Predestination also says something important about us: apart from a unilateral work of grace, we cannot please God. We are dead in our sins, and dead men can do nothing (Eph. 2:1). Therefore, we ignore predestination to our own spiritual malnourishment.
Here are three ways this oft-maligned doctrine puts steel in our spiritual backbones.
1. Predestination means our salvation is as secure and settled as the God who selected us
If our inheritance is rooted in God—who chose us before the beginning of time—then we cannot fall away. We did nothing to gain it. We can do nothing to lose it (Rom. 8:31–39). By his grace, God’s people will persevere to the end, through many dangers, toils, and snares. This truth is a balm of comfort to saints who are wearied by the daily struggles of life, whose spiritual legs may be weakened by the daily war within and without. The God who chose you will surely keep you (John 10:28).

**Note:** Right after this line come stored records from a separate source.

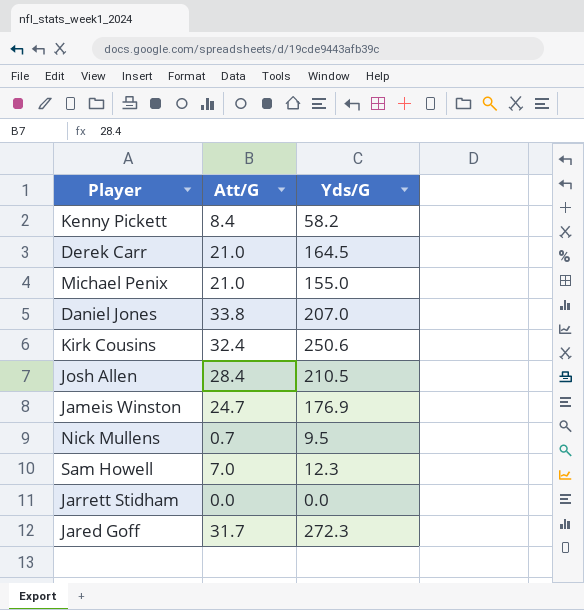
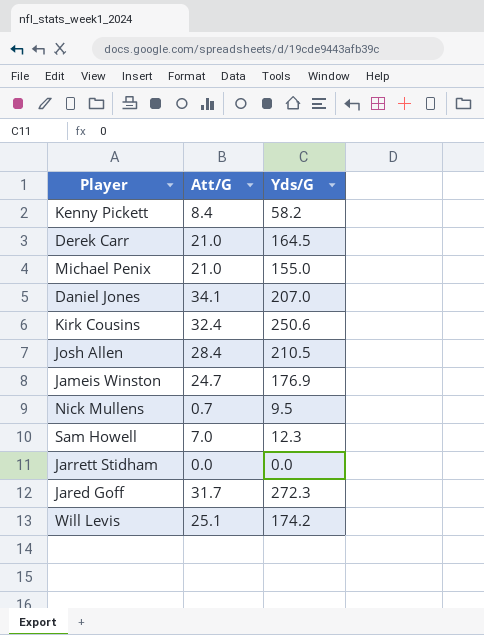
Daniel Jones | Att/G: 33.8 -> 34.1
row Will Levis: none -> 25.1 | 174.2

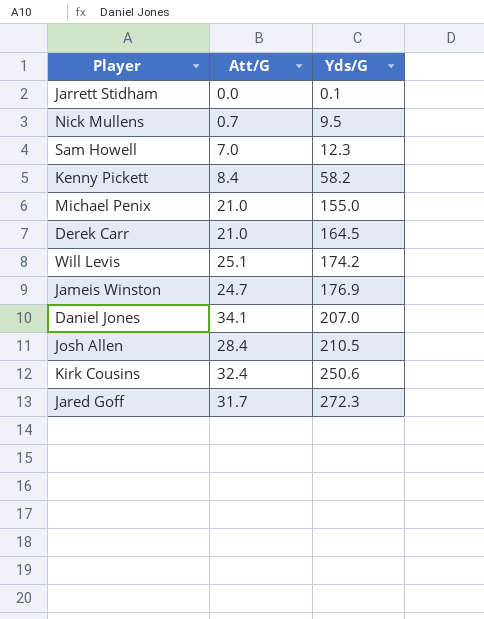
row order: none -> Yds/G ascending
Jarrett Stidham | Yds/G: 0.0 -> 0.1

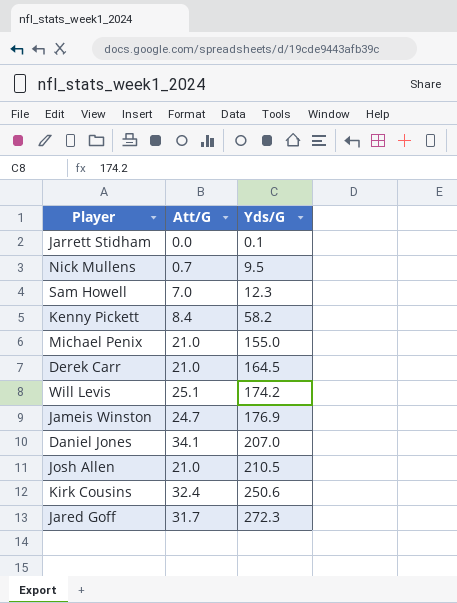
Josh Allen | Att/G: 28.4 -> 21.0

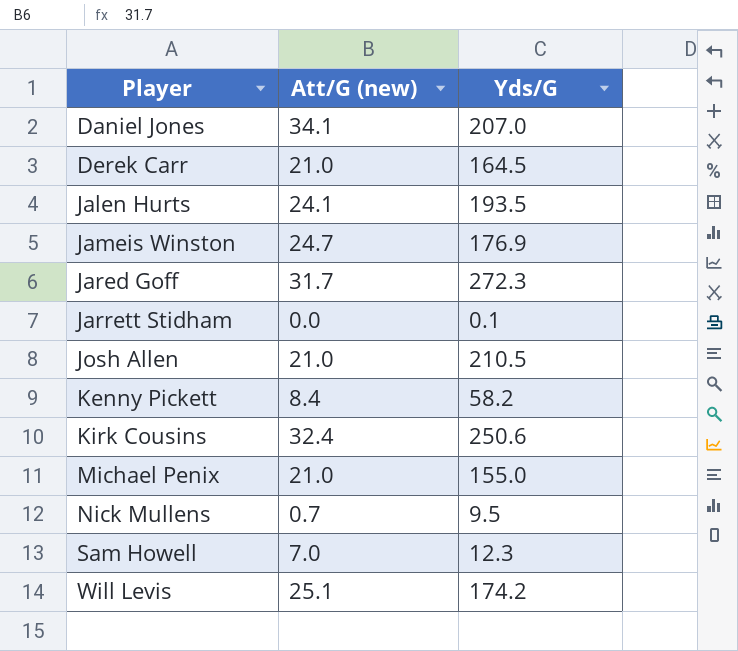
row order: Yds/G ascending -> Player ascending
column name: Att/G -> Att/G (new)
row Jalen Hurts: none -> 24.1 | 193.5

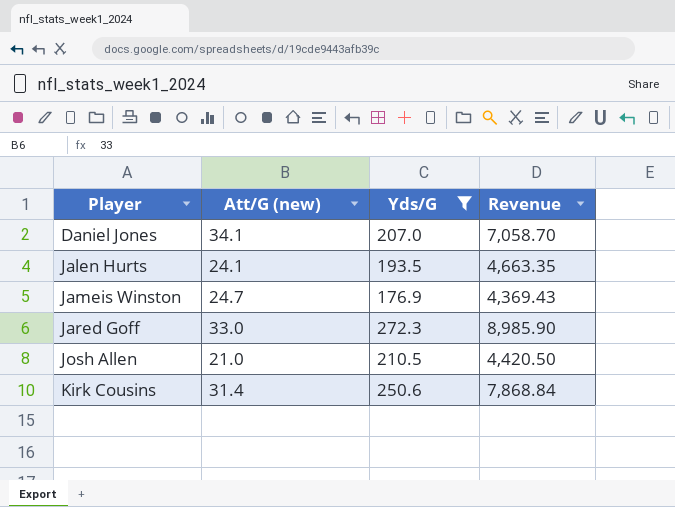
filter: none -> Yds/G >= 176.9
column Revenue | formula: none -> [Att/G (new)] * [Yds/G]
Jared Goff | Att/G (new): 31.7 -> 33.0
Kirk Cousins | Att/G (new): 32.4 -> 31.4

Calvin writes:
For there is not a more effectual means of building up faith than the giving our open ears to the election of God, which the Holy Spirit seals upon our heart while we hear, showing us that it stands in the eternal and immutable goodwill of God toward us; and that, therefore, it cannot be moved or altered by any storms of the world, by any assaults of Satan, by any changes, by any fluctuations or weaknesses of the flesh. For our salvation is then sure to us, when we find the cause of it in the breast of God.
2. Predestination means our salvation is eternally grounded in a sovereign, good God; therefore, our sufferings, sorrows, persecutions, and defeats are not an accident.

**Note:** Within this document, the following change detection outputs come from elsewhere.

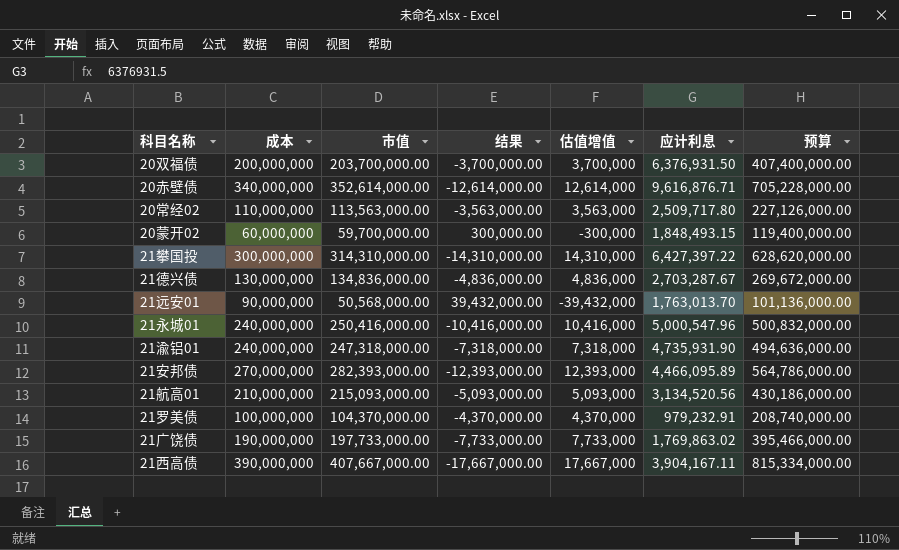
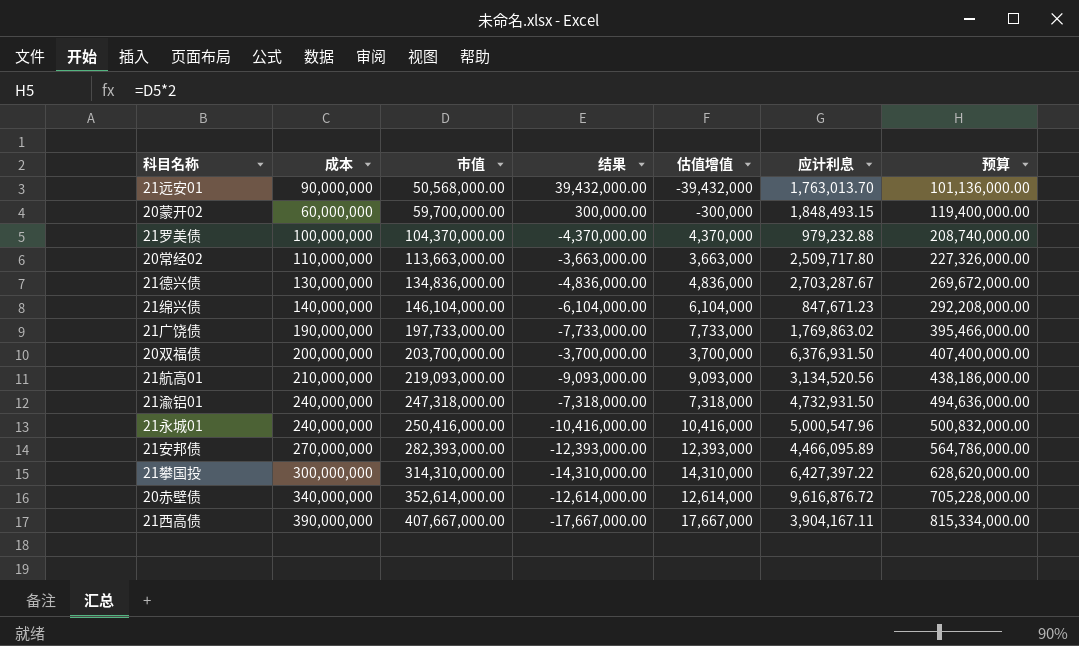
row order: none -> 市值 ascending
21罗美债 | 应计利息: 979,232.91 -> 979,232.88
20常经02 | 市值: 113,563,000.00 -> 113,663,000.00
20常经02 | 结果: -3,563,000.00 -> -3,663,000.00
20常经02 | 估值增值: 3,563,000 -> 3,663,000
20常经02 | 预算: 227,126,000.00 -> 227,326,000.00
row 21绵兴债: none -> 140,000,000 | 146,104,000.00 | -6,104,000.00 | 6,104,000 | 847,671.23 | 292,208,000.00
21航高01 | 市值: 215,093,000.00 -> 219,093,000.00
21航高01 | 结果: -5,093,000.00 -> -9,093,000.00
21航高01 | 估值增值: 5,093,000 -> 9,093,000
21航高01 | 预算: 430,186,000.00 -> 438,186,000.00
21渝铝01 | 应计利息: 4,735,931.90 -> 4,732,931.50
20赤壁债 | 应计利息: 9,616,876.71 -> 9,616,876.72

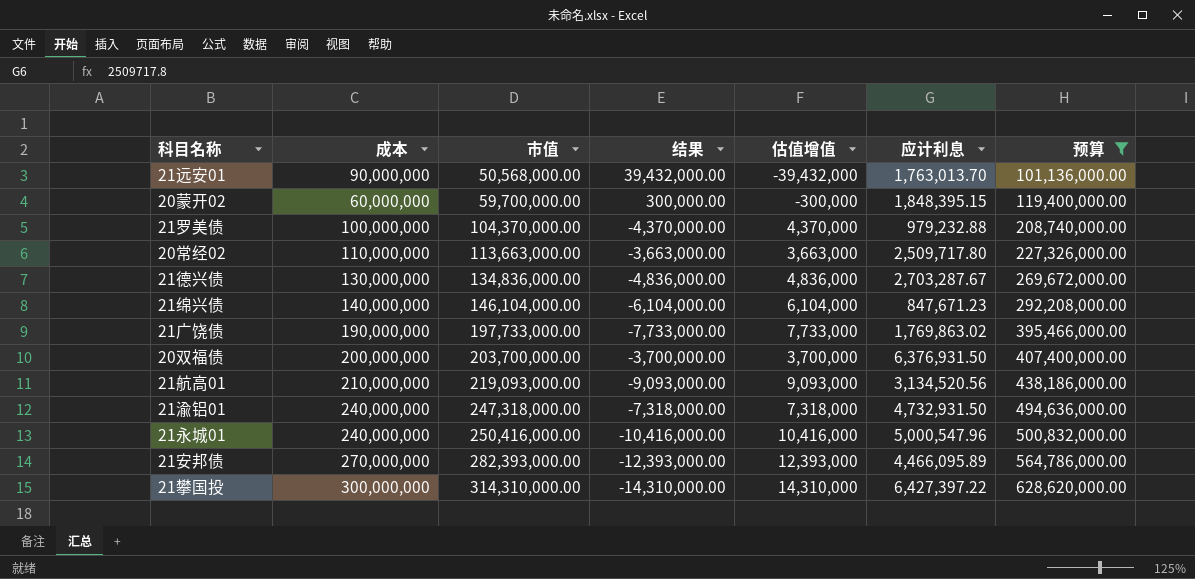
filter: none -> 预算 <= 628,620,000.00
20蒙开02 | 应计利息: 1,848,493.15 -> 1,848,395.15

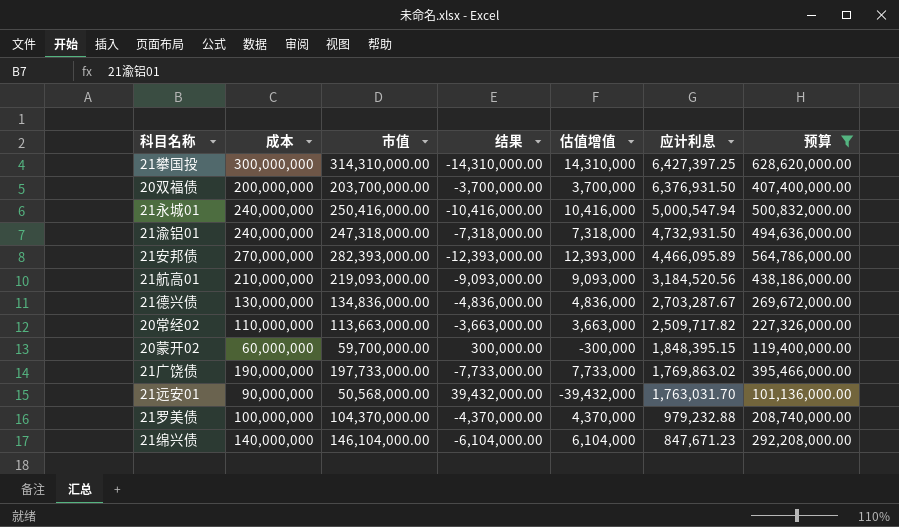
row order: 市值 ascending -> 应计利息 descending
21攀国投 | 应计利息: 6,427,397.22 -> 6,427,397.25
21永城01 | 应计利息: 5,000,547.96 -> 5,000,547.94
21航高01 | 应计利息: 3,134,520.56 -> 3,184,520.56
20常经02 | 应计利息: 2,509,717.80 -> 2,509,717.82
21远安01 | 应计利息: 1,763,013.70 -> 1,763,031.70

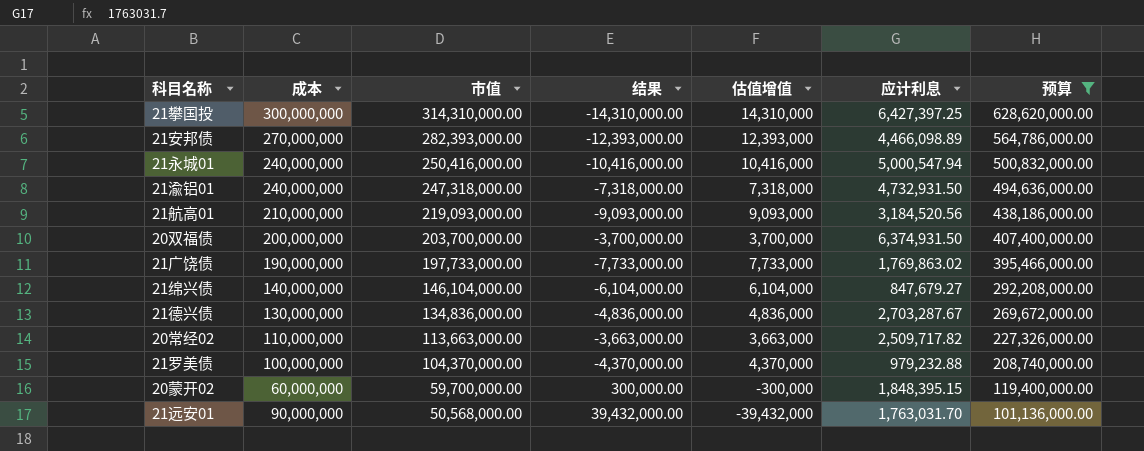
row order: 应计利息 descending -> 市值 descending
21安邦债 | 应计利息: 4,466,095.89 -> 4,466,098.89
20双福债 | 应计利息: 6,376,931.50 -> 6,374,931.50
21绵兴债 | 应计利息: 847,671.23 -> 847,679.27

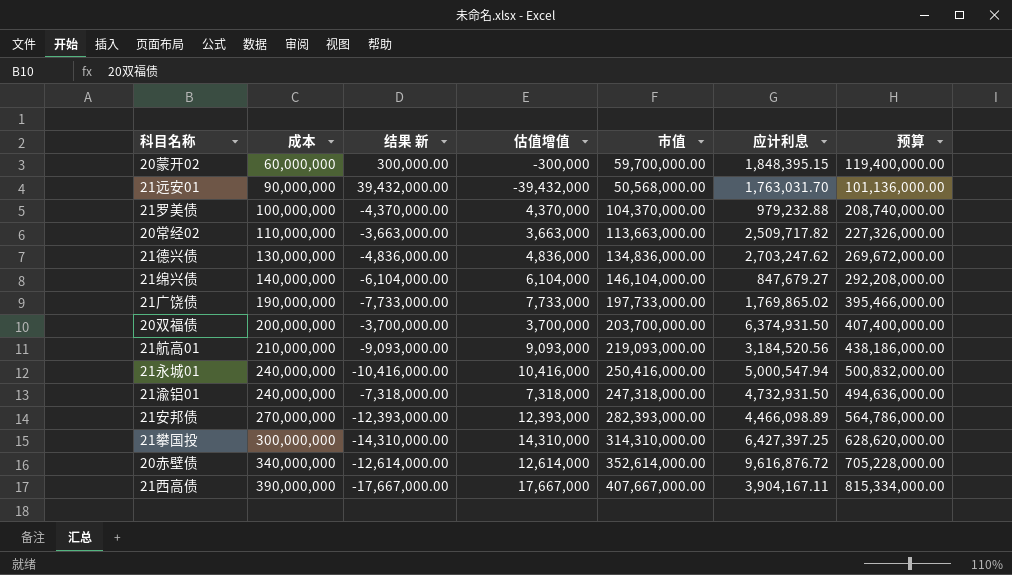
filter: 预算 <= 628,620,000.00 -> none
row order: 市值 descending -> 成本 ascending
column name: 结果 -> 结果 新
column 市值 | position: 3 -> 5
21德兴债 | 应计利息: 2,703,287.67 -> 2,703,247.62
21广饶债 | 应计利息: 1,769,863.02 -> 1,769,865.02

God is not taken off-guard when we suffer. As Charles Spurgeon put it, “All the hounds of affliction are muzzled till God sets them free.” And, of greater importance, as Paul famously put it in Romans 8:28, “God causes all things to work together for good for those who love him and are called according to his purpose.” God is never late. He never gets the wrong address. Though you may never fully understand it, your hurt is God’s instrument in his indefatigable mission of remaking you into the image of his Son. God’s absolute sovereignty wed with his goodness is the best medicine for human anxiety.
3. Predestination should humble us and make us thankful, not bitter, fearful, or always spoiling for debate.
Why did God choose to adopt me into his family? Why am I a Christian and (at least for now) my neighbor is not? Why was I born to parents who valued the church and treasured God’s Word? Why do I have the indescribable privilege of preaching God’s truth every Sunday?
I can’t explain any of it except as Scripture does: It was the kind intention of his will (Eph. 1:5). I did not—could not—save myself. That it pleased God to do so should humble me and put thanksgiving on my lips every moment—because God did it all, I did nothing. My life could’ve been radically different, but because of his grace, it’s not. God has been good to me, has suffered long with me, and I must extend the same grace to others, particularly brothers and sisters in Christ who have yet to fully wrestle with this doctrine.
Nothing We Need More
Like many others, when I first encountered predestination, I immediately put God in the dock and pled injustice: “But that’s not fair. How could a loving God choose some and not others?” Those pleadings are all too common. But God, true to his character, was tender and patient with me. He eventually gave me eyes to see the beauty and life-stabilizing force of this unfathomable biblical tenet.
If God had given me what I demanded—justice—then I would be receiving the wrath my sins deserve this very moment. But he has given me—and millions of others along his unfolding timeline of history—something no human deserves: mercy. And there is nothing we need more.